Exact takes any object A and makes it comply by W. If A has a prop that is in not in W, we mark it as never. If A[K] complies by W[K] we return A[K], otherwise we return W[K] and this will give us better intellisense errors in case of conflicts.

This is a more mature Exact type utility than the ones proposed in https://github.com/microsoft/TypeScript/issues/12936#issuecomment-368244671 since it is able to:

  1. Give explicit errors about types at any depth
  2. Not to fail on mixed unions / distribute well
  3. Fail when it should / avoid to use intersect
  4. Narrow the user input given that it is correct

Community-developed Exact utilities all fail at least one of the points (1, 2, 3) found just above (where points 1, 2, and 3 are the most important). But in the end it’s no surprise because emulating features for the compiler/checker is certainly not an easy task.

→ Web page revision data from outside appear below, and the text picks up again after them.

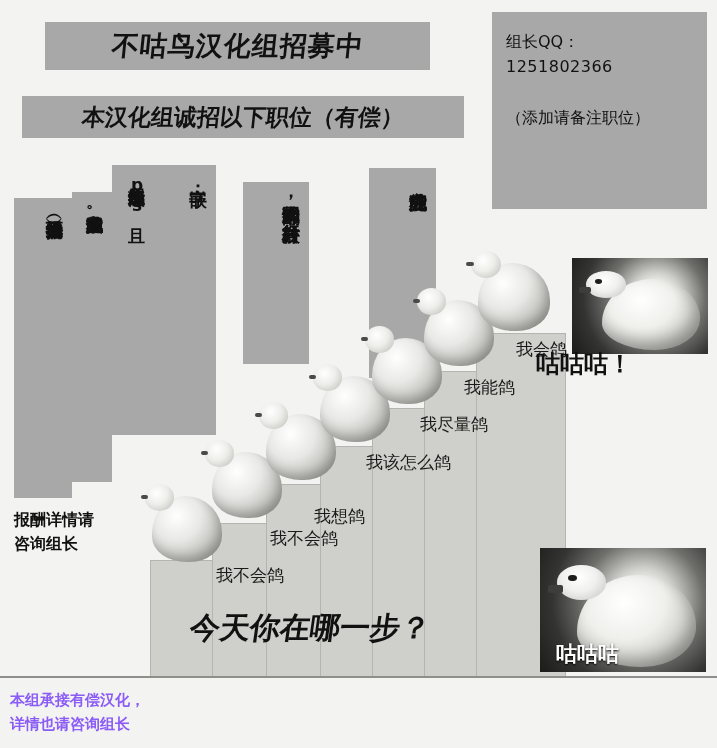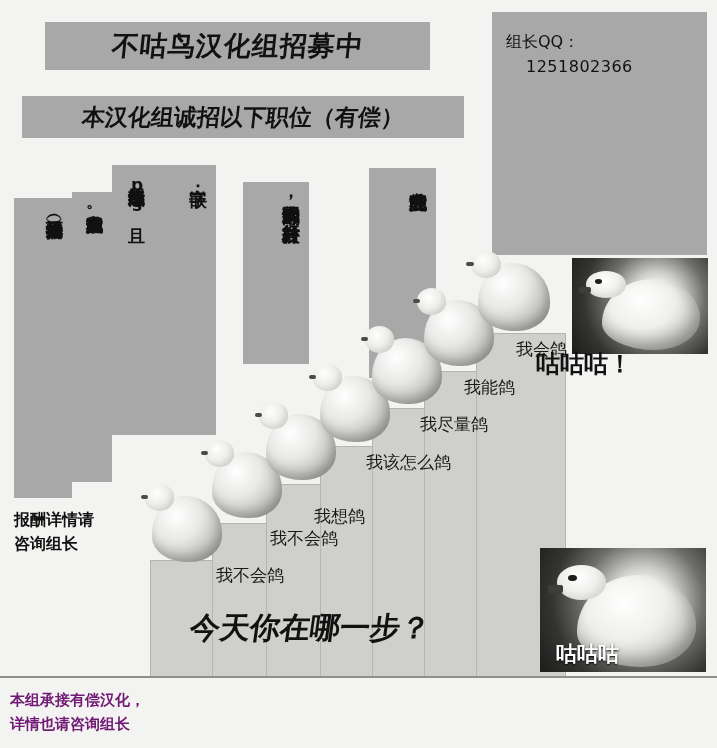--- a/index.html
+++ b/index.html
@@ -40,7 +40,7 @@
 
   
   .qq-box{
-    left:492px;top:12px;width:215px;height:243px;
+    left:492px;top:12px;width:215px;height:197px;
     padding:18px 14px 0 14px;box-sizing:border-box;
   }
   .qq-line{

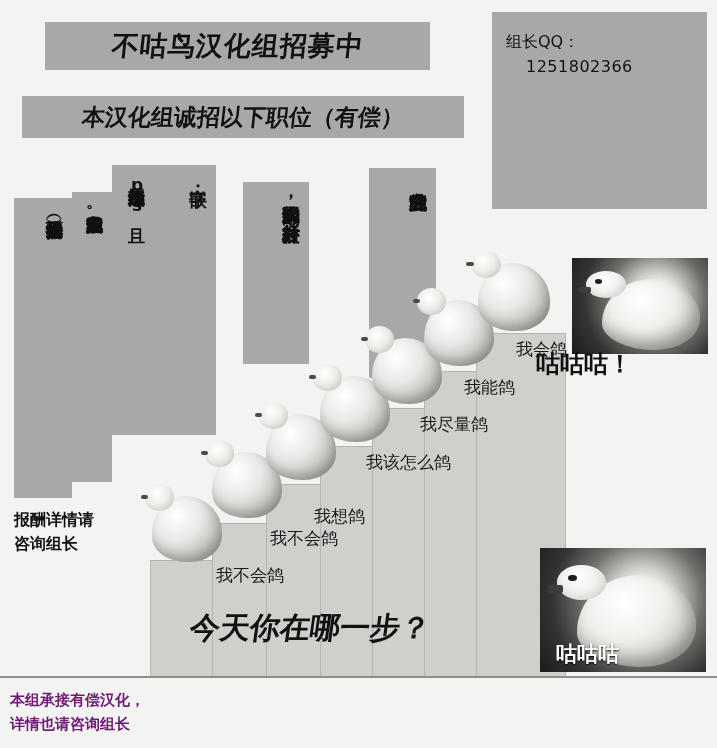--- a/index.html
+++ b/index.html
@@ -48,7 +48,7 @@
     font-size:16px;color:#111;line-height:1.55;
     white-space:nowrap;
   }
-  .qq-line.num{letter-spacing:0.5px;margin-left:20px;}
+  .qq-line.num{letter-spacing:0.5px;}
   .qq-line.note{margin-top:26px;}
 
   

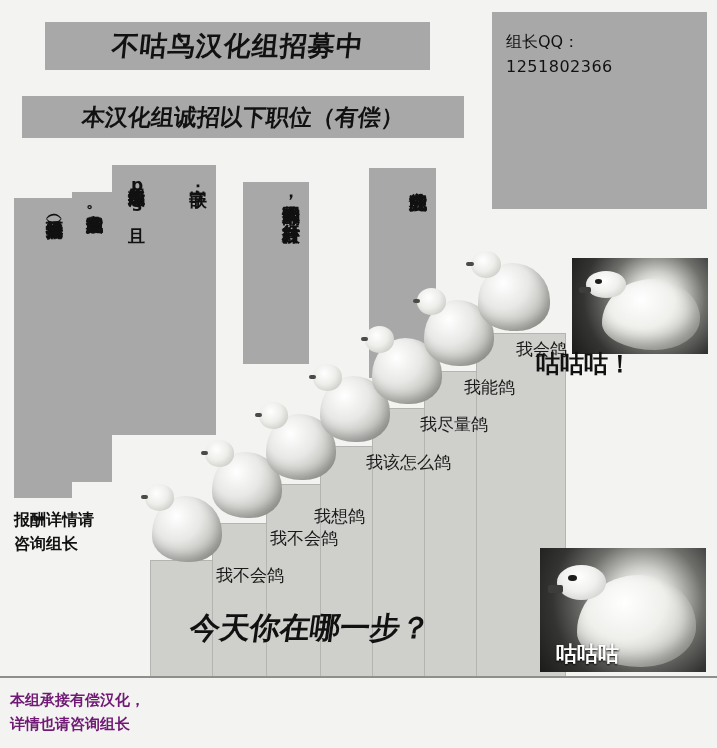--- a/index.html
+++ b/index.html
@@ -190,6 +190,7 @@
   <div class="panel qq-box">
     <div class="qq-line">组长QQ：</div>
     <div class="qq-line num">1251802366</div>
+    <div class="qq-line note">（添加请备注职位）</div>
   </div>
 
   <div class="panel vblock vb-fanyi">

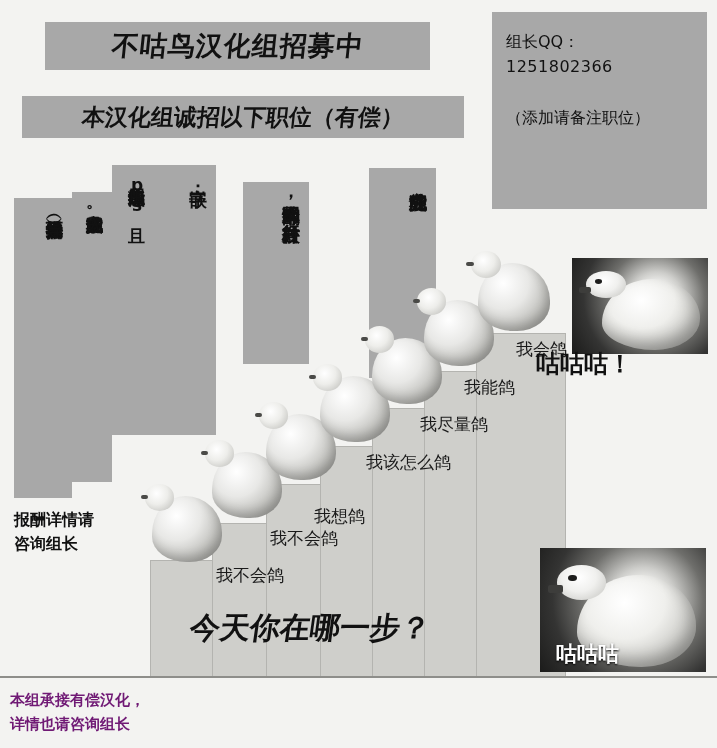--- a/index.html
+++ b/index.html
@@ -129,7 +129,7 @@
   .footer-note{
     position:absolute;left:10px;top:688px;
     font-family:"DejaVu Sans", sans-serif;
-    font-weight:bold;font-size:15px;color:#701a75;line-height:1.6;
+    font-weight:bold;font-size:15px;color:#8b5cf6;line-height:1.6;
   }
   .hr{
     position:absolute;left:0;top:676px;width:717px;height:2px;background:#8e8e8a;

(If you’re interested to see the comparison and failures here or at https://github.com/millsp/make-type/blob/master/draft.ts#L42-L79)

@TiE23 Are you able to get type hints as well when calling the function? The return type works as expected but auto completion does not seem to be working.

@timsuchanek this snippets gives a TS error 😛

Oops, I think I only tested it without the where on my machine 🙈 I see this as a possible solution to make it more general:

function findNewPrismaUsersInNearbySelect<S extends Prisma.UserSelect>(
  select: Prisma.Subset<S, Prisma.UserSelect>,
) {
  return prisma.user.findFirst<
    { select: S } & Omit<Prisma.UserFindFirstArgs, 'select' | 'include'>
  >({ select })
}

@millsp do you maybe have an idea how to make that more elegant? You can use https://github.com/timsuchanek/make-type/blob/master/main.ts as a playground

Thanks for the answer @Sytten! Yes I totally think we can add something there. I’ll candidate this for next sprint.